Ziplining in Rotorua
Our writer's thrilling forest canopy adventure in Rotorua
When you’re about to go hurtling through the bush on a wire you really want to feel you’re in safe hands. But from the moment we checked into the base office at Fairy Springs Road in Rotorua, to the aforementioned hurtling, the friendly Rotorua Canopy Tours team made us feel totally at ease. And for this group of professional outdoor enthusiasts it is just another day in the office. But what a day job!
Accompanied by two experienced Kiwi guides (some guides have clocked up over 1,500 tours), groups of approximately 10 people traverse by zipline through the native bush at Dansey Road Scenic Reserve. The tour takes around three hours and involves six ziplines of varying lengths - the shortest zipline is 40 metres and the longest is 220 metres. The platforms at each tree station are also varying heights - the lowest platform is 9 metres and the highest is 22 metres. But as you’re clipped on at the platforms by a lead there’s no danger of taking a tumble.
All this was still to be discovered however. Firstly, we had to get rugged up in complimentary jackets, beanies and gloves. Our guide Rebecca encouraged us to layer up and said that it would be cold in the bush. Then we were each securely fastened into harnesses with two leads and a pulley and lastly plopped helmets on our heads. All the gear certainly added to the coolness factor of the experience.
We piled into the van that took us up the road to the reserve. On the way we had a meet and greet with the others in the van, saying who we were, what we liked to do and our dream job beginning with the first letter of our name. At this stage, surprisingly, my nerves about ziplining weren’t really showing themselves, even when we reached the first platform I was still calm. This boded well.
Apparently the oldest person they’ve had on the tour was a 93 year old man (and in a suit no less) which I kept reminding myself. Chris, our other guide, zipped off to the adjacent platform and Rebecca gave us a safety rundown, telling us not to touch the pulley or the wire if we valued our fingers. One by one we stepped up for our pulley to be attached to the wire with a lead and another back up lead. “Because we like you,” joked Rebecca.
Then all too soon it was my turn to be attached, and with some trepidation I was off, whizzing above the trees through the fresh forest air before touching down on the ramp on the opposite side and helped up to the platform by Chris. What a buzz! The first four ziplines are relatively short practice runs to build your confidence, and at 70m, 50m, 40m and 49m they’re over pretty quickly.
So by the time we reached the highest platform, 22m, and the longest zipline, 220m, named the Tui Song, we were ready for it. This is the highlight of the tour and it definitely delivers a thrilling ride. After posing for a photo, you gingerly climb backwards down the steps and push off into a green void filled with birdsong and the comforting thrum of the wire above your head. Tucking your legs up into a cannonball makes you go faster, so naturally most people opted for that position.

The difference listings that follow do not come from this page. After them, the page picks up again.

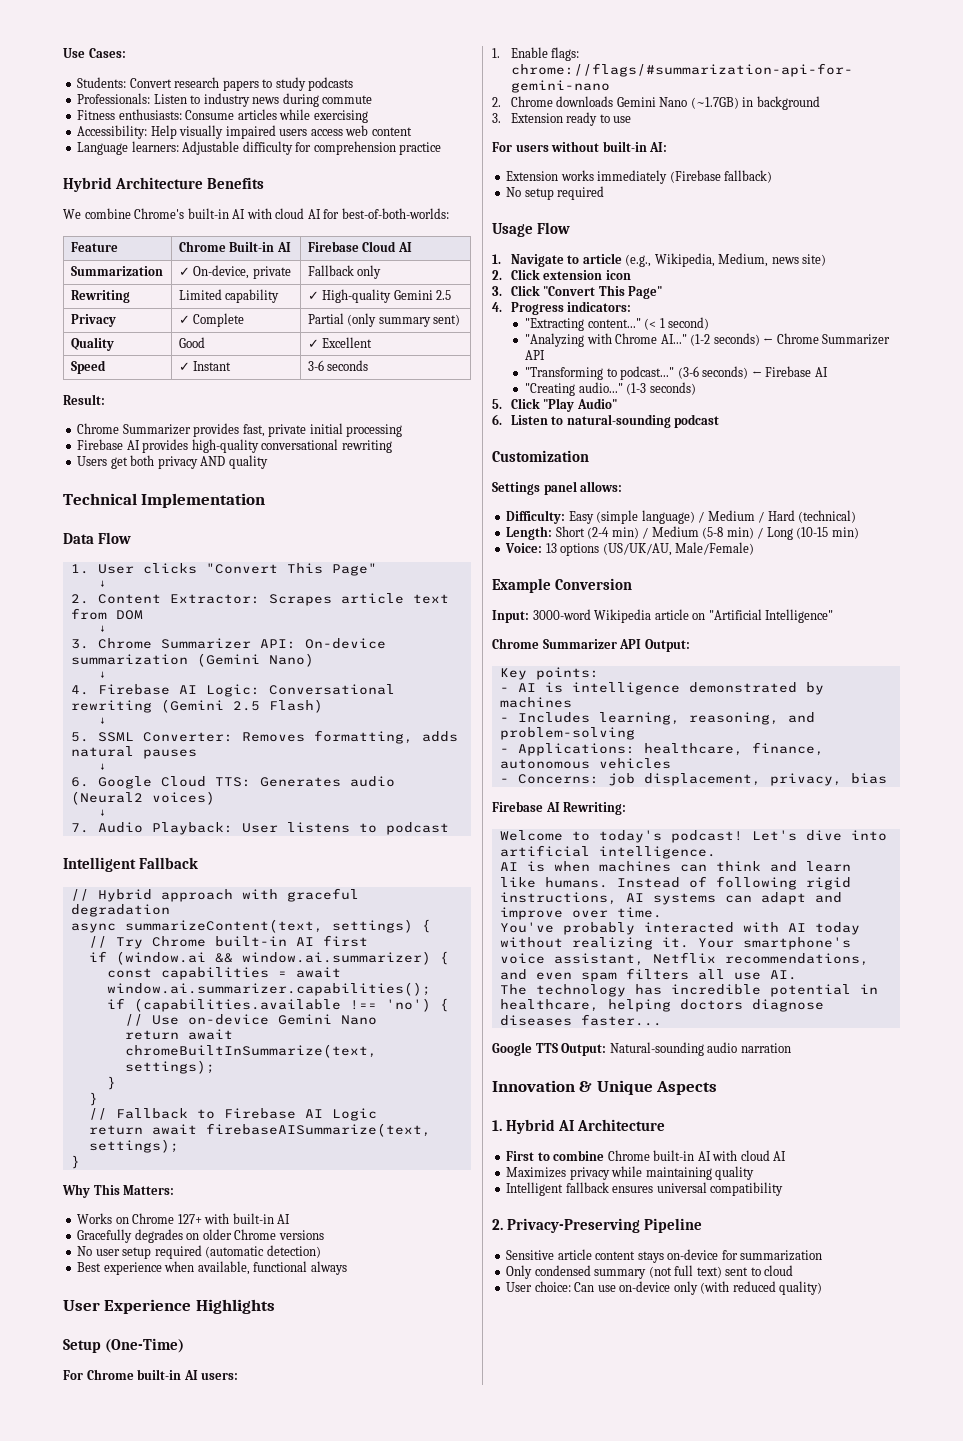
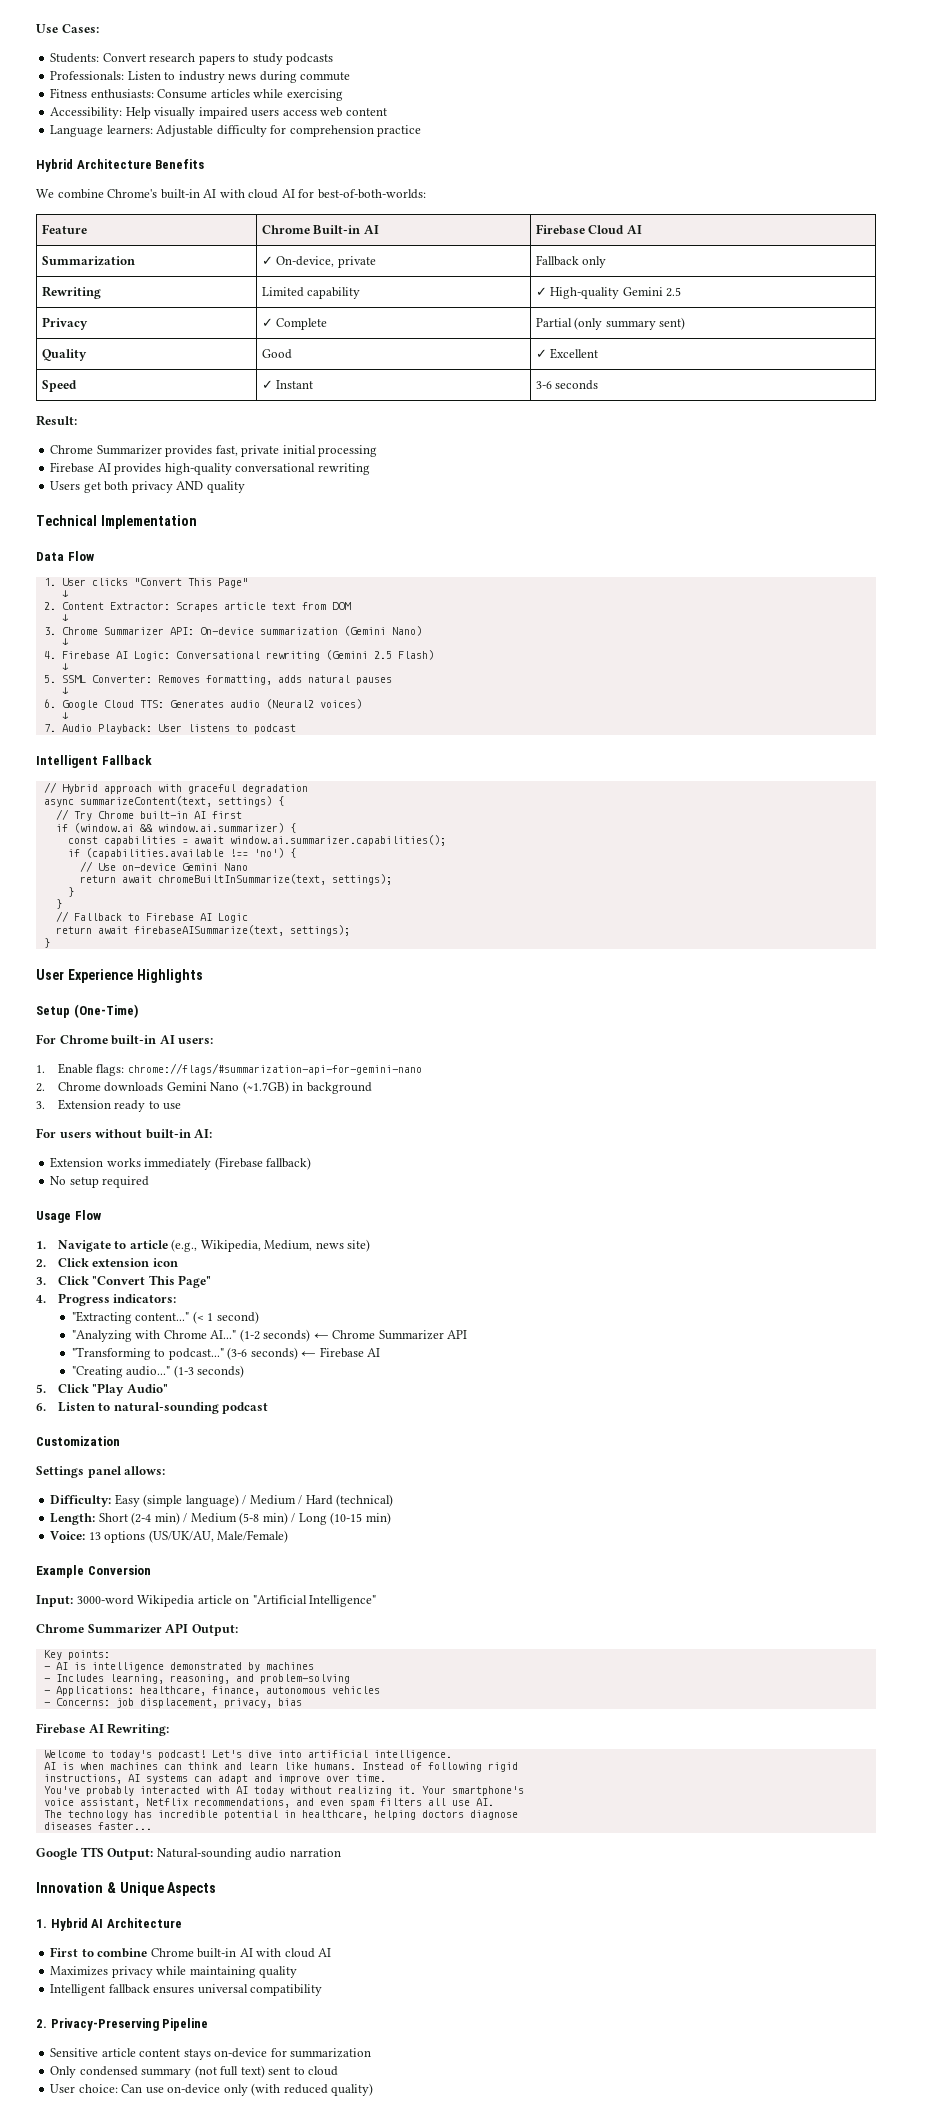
- Why This Matters:
- Works on Chrome 127+ with built-in AI
- Gracefully degrades on older Chrome versions
- No user setup required (automatic detection)
- Best experience when available, functional always

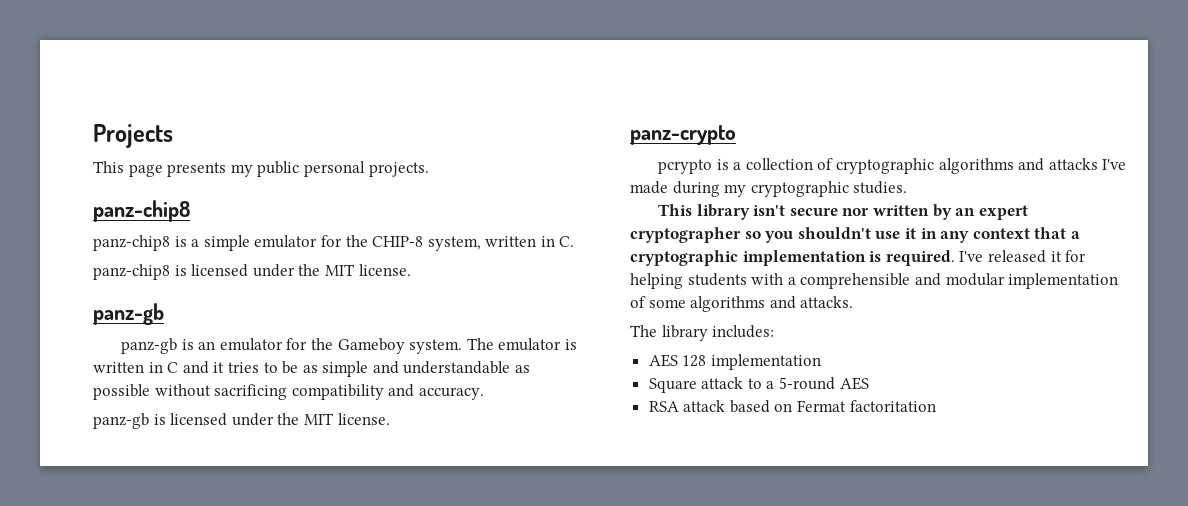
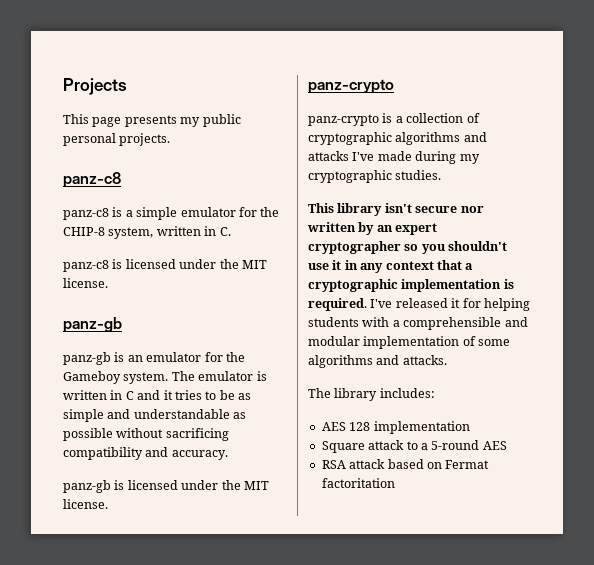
  This page presents my public personal projects.
- panz-chip8
- panz-chip8 is a simple emulator for the CHIP-8 system, written in C.
+ panz-c8
+ panz-c8 is a simple emulator for the CHIP-8 system, written in C.
- panz-chip8 is licensed under the MIT license.
+ panz-c8 is licensed under the MIT license.
- pcrypto is a collection of cryptographic algorithms and attacks I've made during my cryptographic studies.
+ panz-crypto is a collection of cryptographic algorithms and attacks I've made during my cryptographic studies.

After this zipline we headed off on the Conservation Trail, learning about the trapping programme that’s been in place since 2013. Possums, rats and stoats were running wild and killing large numbers of native birds when the organisation first set up the tour, but since then they have achieved remarkable results with a variety of trapping methods. It is hoped that one day the whole 500 hectare DOC owned reserve will be pest free.
A sign that this is happening is the encounter we had with a friendly North Island Robin who flew down to eat meal worms from our hands. It’s also nice to know that a percentage of your ticket goes into conservation efforts.
We learn more about the native birds found in the forest on the penultimate zipline ‘Plight of the Kakapo’ where Rebecca goes into more detail about each bird including the Whitehead, Longtailed Cuckoo, Morepork and Bellbird. For overseas visitors, and we had US and Australian on our tour, it’s a great way to educate them on the special environment we have here in New Zealand.
After completing this zip we spend a bit of time doing some fun photo poses on the swing bridge attached to the next platform (there is another bridge earlier on which is 50 metres long). We attempt leaning out with no hands (easy) and after Chris shows us his impressive backwards handstand (hard), of course everyone wants to give it a try. Some attempts are more successful than others. Mine turns more into a yoga pose than a handstand. Oh well, I gave it a go!
All the photos taken on the tour are free and available to download the next day on the website. While you can take a Smartphone with you as I did, you have to keep it zipped securely into a pocket or as Rebecca jokingly said to one zipliner “If you do drop it let me know as I need a new phone”.
The price of the tour, currently $139 for an adult and $95 for a child, includes a courtesy pick up from any central Rotorua accommodation, safety equipment and additional clothing. Tours depart 7 days a week in all weathers, though they do reserve the right to close a tour if the weather is too bad.
Apparently, according to many Tripadvisor reviews (where Rotorua Canopy Tours is #1 outdoor activity in New Zealand) when it’s raining the experience is just as exhilarating, and can be even more magical. But don’t worry about getting sopping wet, you’re sheltered by the forest and waterproof gear is supplied.